== Aim of the exercise ==
Copy out the entries below exactly as they stand, but only from the line containing "[76,95,130,105] Returns ->" through the line containing "[173,681,458,697] // COLLECTION".

--- Data records Enclosed Below ---

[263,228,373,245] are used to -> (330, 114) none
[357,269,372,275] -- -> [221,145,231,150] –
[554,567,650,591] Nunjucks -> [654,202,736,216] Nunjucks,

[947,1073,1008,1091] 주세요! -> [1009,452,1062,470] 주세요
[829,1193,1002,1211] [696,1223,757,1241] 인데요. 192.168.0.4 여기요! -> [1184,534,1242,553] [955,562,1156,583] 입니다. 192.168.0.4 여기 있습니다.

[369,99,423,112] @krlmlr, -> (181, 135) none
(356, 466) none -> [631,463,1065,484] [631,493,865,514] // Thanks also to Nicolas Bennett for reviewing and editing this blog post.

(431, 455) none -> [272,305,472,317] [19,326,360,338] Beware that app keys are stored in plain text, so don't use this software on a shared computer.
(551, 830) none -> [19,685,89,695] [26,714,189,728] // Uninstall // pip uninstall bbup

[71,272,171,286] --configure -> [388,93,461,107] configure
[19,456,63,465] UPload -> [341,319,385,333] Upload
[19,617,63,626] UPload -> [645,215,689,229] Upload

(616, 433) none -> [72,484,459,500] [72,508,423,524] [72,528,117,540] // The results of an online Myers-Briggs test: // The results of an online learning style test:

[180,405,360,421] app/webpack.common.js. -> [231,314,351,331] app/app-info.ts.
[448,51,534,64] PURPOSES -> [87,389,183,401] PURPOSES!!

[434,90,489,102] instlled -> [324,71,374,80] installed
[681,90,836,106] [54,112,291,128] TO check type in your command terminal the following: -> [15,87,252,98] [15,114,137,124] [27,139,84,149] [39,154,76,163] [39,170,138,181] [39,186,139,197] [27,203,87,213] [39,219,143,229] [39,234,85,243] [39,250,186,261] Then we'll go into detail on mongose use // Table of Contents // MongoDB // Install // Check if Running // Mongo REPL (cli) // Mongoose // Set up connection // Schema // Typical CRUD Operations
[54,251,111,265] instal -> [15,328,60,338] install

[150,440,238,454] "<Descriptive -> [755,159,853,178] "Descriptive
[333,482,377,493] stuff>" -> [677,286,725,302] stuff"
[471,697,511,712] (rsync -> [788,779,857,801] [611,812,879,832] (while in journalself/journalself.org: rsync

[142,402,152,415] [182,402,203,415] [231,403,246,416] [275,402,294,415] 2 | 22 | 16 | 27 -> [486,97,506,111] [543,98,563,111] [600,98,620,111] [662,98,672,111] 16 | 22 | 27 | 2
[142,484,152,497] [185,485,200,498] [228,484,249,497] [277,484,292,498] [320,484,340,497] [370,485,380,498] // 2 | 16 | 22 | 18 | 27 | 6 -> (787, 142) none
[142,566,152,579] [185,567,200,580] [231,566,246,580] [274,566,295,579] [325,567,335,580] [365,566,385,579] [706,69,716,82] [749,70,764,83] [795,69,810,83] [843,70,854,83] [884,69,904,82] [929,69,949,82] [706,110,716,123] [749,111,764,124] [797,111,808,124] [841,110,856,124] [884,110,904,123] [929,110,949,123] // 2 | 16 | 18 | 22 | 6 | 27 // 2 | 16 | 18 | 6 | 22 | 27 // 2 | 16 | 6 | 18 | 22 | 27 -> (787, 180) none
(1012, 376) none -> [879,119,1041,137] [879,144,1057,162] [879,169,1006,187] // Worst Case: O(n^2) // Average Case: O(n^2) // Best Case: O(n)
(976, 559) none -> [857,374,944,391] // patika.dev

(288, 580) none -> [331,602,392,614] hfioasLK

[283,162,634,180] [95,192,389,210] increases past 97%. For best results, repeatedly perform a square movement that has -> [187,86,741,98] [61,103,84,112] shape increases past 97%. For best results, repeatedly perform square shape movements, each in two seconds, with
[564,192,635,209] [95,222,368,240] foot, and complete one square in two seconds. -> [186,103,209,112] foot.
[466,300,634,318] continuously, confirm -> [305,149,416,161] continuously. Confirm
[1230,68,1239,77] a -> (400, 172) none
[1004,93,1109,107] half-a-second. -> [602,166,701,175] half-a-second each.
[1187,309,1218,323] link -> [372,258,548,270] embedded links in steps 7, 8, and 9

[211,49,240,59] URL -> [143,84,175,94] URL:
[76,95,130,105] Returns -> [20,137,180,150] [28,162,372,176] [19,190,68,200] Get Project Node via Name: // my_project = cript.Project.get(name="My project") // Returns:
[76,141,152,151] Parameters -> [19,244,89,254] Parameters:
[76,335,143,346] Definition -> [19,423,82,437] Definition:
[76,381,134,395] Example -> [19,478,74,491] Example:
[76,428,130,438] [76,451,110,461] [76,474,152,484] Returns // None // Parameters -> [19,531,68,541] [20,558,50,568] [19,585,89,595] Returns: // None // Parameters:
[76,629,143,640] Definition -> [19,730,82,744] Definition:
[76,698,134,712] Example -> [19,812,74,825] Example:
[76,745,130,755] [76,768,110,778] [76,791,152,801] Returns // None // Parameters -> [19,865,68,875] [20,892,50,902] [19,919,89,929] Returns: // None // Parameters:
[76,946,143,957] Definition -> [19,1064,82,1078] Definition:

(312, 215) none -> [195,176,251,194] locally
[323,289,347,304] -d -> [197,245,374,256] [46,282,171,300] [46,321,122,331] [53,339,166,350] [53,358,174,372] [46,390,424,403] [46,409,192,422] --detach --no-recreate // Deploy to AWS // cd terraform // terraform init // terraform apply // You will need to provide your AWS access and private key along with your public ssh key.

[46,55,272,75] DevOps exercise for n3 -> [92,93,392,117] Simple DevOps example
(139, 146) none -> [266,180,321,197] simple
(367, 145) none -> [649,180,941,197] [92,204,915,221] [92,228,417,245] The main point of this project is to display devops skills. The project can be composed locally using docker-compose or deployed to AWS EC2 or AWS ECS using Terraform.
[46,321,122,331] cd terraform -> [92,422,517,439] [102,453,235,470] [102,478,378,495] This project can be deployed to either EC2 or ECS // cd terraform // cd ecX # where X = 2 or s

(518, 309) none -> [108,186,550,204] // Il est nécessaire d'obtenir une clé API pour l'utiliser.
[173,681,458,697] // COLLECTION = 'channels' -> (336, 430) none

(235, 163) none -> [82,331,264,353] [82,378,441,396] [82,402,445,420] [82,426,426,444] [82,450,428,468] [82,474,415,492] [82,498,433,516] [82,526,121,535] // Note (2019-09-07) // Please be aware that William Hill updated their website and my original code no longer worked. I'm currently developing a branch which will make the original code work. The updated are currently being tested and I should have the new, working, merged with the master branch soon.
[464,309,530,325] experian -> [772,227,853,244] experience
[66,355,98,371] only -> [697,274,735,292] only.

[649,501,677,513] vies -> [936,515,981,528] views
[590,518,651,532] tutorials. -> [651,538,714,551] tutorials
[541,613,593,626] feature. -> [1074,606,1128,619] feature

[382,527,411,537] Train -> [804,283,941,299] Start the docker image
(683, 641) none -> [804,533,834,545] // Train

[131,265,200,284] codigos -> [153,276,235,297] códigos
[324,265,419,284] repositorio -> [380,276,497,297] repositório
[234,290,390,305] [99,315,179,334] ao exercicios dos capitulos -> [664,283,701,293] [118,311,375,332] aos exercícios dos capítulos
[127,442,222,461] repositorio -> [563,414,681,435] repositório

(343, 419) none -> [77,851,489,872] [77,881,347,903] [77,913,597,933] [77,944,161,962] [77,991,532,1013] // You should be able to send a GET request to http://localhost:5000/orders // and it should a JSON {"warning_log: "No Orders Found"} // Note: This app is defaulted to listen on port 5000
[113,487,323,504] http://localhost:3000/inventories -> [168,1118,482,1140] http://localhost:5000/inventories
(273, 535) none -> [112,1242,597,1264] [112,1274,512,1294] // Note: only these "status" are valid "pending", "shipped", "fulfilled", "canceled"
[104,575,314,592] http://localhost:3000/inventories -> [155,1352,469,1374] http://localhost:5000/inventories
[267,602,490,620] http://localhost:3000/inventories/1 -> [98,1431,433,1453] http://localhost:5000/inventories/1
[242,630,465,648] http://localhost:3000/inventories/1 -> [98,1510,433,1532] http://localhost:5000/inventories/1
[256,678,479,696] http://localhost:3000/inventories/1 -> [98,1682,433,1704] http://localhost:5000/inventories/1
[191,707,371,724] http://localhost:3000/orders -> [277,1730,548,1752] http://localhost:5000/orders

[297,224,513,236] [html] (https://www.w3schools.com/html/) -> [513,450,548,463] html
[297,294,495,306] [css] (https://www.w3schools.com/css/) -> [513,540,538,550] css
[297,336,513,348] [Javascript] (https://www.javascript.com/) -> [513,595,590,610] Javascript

--- End of Enclosed Data records ---

== Written response ==
[76,95,130,105] Returns -> [20,137,180,150] [28,162,372,176] [19,190,68,200] Get Project Node via Name: // my_project = cript.Project.get(name="My project") // Returns:
[76,141,152,151] Parameters -> [19,244,89,254] Parameters:
[76,335,143,346] Definition -> [19,423,82,437] Definition:
[76,381,134,395] Example -> [19,478,74,491] Example:
[76,428,130,438] [76,451,110,461] [76,474,152,484] Returns // None // Parameters -> [19,531,68,541] [20,558,50,568] [19,585,89,595] Returns: // None // Parameters:
[76,629,143,640] Definition -> [19,730,82,744] Definition:
[76,698,134,712] Example -> [19,812,74,825] Example:
[76,745,130,755] [76,768,110,778] [76,791,152,801] Returns // None // Parameters -> [19,865,68,875] [20,892,50,902] [19,919,89,929] Returns: // None // Parameters:
[76,946,143,957] Definition -> [19,1064,82,1078] Definition:

(312, 215) none -> [195,176,251,194] locally
[323,289,347,304] -d -> [197,245,374,256] [46,282,171,300] [46,321,122,331] [53,339,166,350] [53,358,174,372] [46,390,424,403] [46,409,192,422] --detach --no-recreate // Deploy to AWS // cd terraform // terraform init // terraform apply // You will need to provide your AWS access and private key along with your public ssh key.

[46,55,272,75] DevOps exercise for n3 -> [92,93,392,117] Simple DevOps example
(139, 146) none -> [266,180,321,197] simple
(367, 145) none -> [649,180,941,197] [92,204,915,221] [92,228,417,245] The main point of this project is to display devops skills. The project can be composed locally using docker-compose or deployed to AWS EC2 or AWS ECS using Terraform.
[46,321,122,331] cd terraform -> [92,422,517,439] [102,453,235,470] [102,478,378,495] This project can be deployed to either EC2 or ECS // cd terraform // cd ecX # where X = 2 or s

(518, 309) none -> [108,186,550,204] // Il est nécessaire d'obtenir une clé API pour l'utiliser.
[173,681,458,697] // COLLECTION = 'channels' -> (336, 430) none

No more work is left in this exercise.